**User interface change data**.

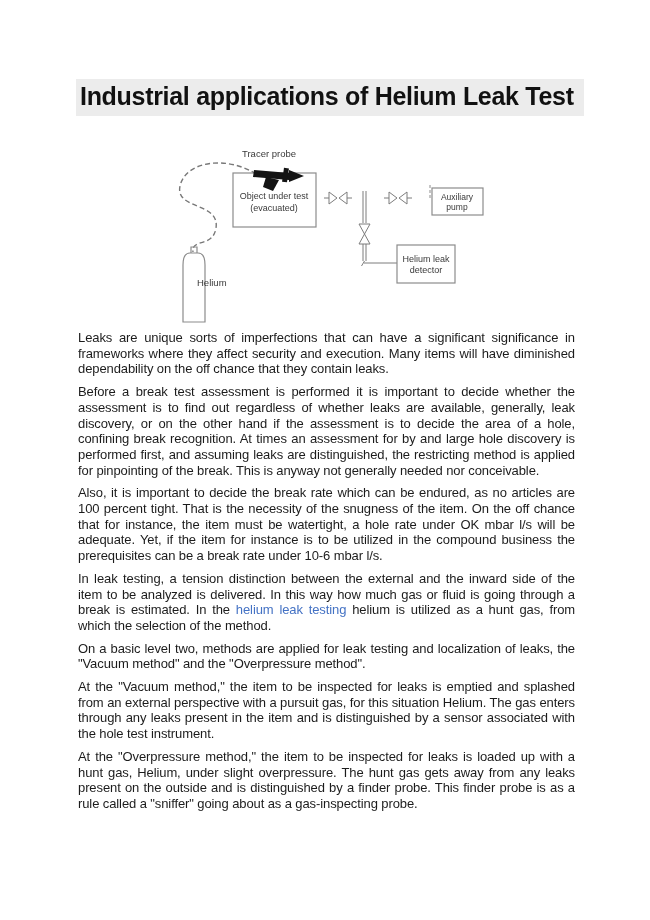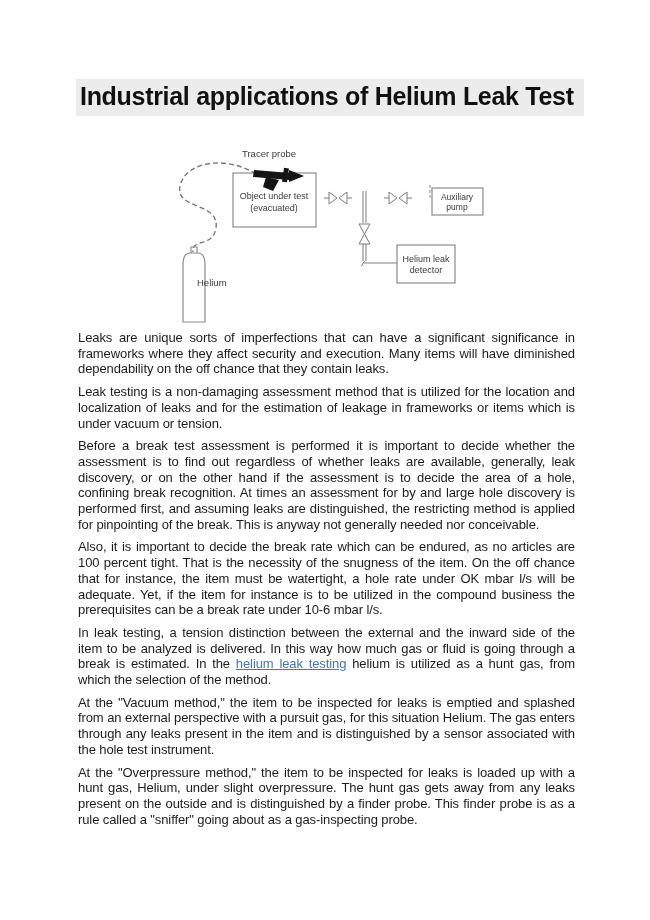--- a/index.html
+++ b/index.html
@@ -40,21 +40,20 @@
   .content p{
     margin:0 0 7px 0;
     font-size:13px;
     line-height:15.7px;
     letter-spacing:-0.1px;
     text-align:justify;
     color:#1c1c1c;
   }
   a.doclink{
     color:#4472c4;
-    text-decoration:underline;
     cursor:pointer;
   }
   .box-stroke{fill:#ffffff;stroke:#8c8c8c;stroke-width:1.2;}
   .thinline{stroke:#7d7d7d;stroke-width:1;fill:none;}
 </style>
 </head>
 <body>
 
 <div class="page">
 
@@ -110,21 +109,21 @@
     <text x="317" y="60" font-size="8.5" text-anchor="middle">Auxiliary</text>
     <text x="317" y="70" font-size="8.5" text-anchor="middle">pump</text>
 
     <rect class="box-stroke" x="257" y="105" width="58" height="38"></rect>
     <text x="286" y="122" font-size="9" text-anchor="middle">Helium leak</text>
     <text x="286" y="133" font-size="9" text-anchor="middle">detector</text>
   </svg>
 
   <div class="content">
     <p>Leaks are unique sorts of imperfections that can have a significant significance in frameworks where they affect security and execution. Many items will have diminished dependability on the off chance that they contain leaks.</p>
-    <p>Leak testing is a non-damaging assessment method that is utilized for the location and localization of leaks and for the estimation of leakage in frameworks or items which is under vacuum or tension.</p>
     <p>Before a break test assessment is performed it is important to decide whether the assessment is to find out regardless of whether leaks are available, generally, leak discovery, or on the other hand if the assessment is to decide the area of a hole, confining break recognition. At times an assessment for by and large hole discovery is performed first, and assuming leaks are distinguished, the restricting method is applied for pinpointing of the break. This is anyway not generally needed nor conceivable.</p>
     <p>Also, it is important to decide the break rate which can be endured, as no articles are 100 percent tight. That is the necessity of the snugness of the item. On the off chance that for instance, the item must be watertight, a hole rate under OK mbar l/s will be adequate. Yet, if the item for instance is to be utilized in the compound business the prerequisites can be a break rate under 10-6 mbar l/s.</p>
     <p><span>In leak testing, a tension distinction between the external and the inward side of the item to be analyzed is delivered. In this way how much gas or fluid is going through a break is estimated. In the </span><a class="doclink">helium leak testing</a><span> helium is utilized as a hunt gas, from which the selection of the method.</span></p>
+    <p>On a basic level two, methods are applied for leak testing and localization of leaks, the "Vacuum method" and the "Overpressure method".</p>
     <p>At the "Vacuum method," the item to be inspected for leaks is emptied and splashed from an external perspective with a pursuit gas, for this situation Helium. The gas enters through any leaks present in the item and is distinguished by a sensor associated with the hole test instrument.</p>
     <p>At the "Overpressure method," the item to be inspected for leaks is loaded up with a hunt gas, Helium, under slight overpressure. The hunt gas gets away from any leaks present on the outside and is distinguished by a finder probe. This finder probe is as a rule called a "sniffer" going about as a gas-inspecting probe.</p>
   </div>
 
 </div>
 
 </body></html>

**PROBLEM REQUIREMENTS**.
Report every line in the data above in which the word "items" appears.

**WRITTEN RESPONSE**.
     <p>Leaks are unique sorts of imperfections that can have a significant significance in frameworks where they affect security and execution. Many items will have diminished dependability on the off chance that they contain leaks.</p>
-    <p>Leak testing is a non-damaging assessment method that is utilized for the location and localization of leaks and for the estimation of leakage in frameworks or items which is under vacuum or tension.</p>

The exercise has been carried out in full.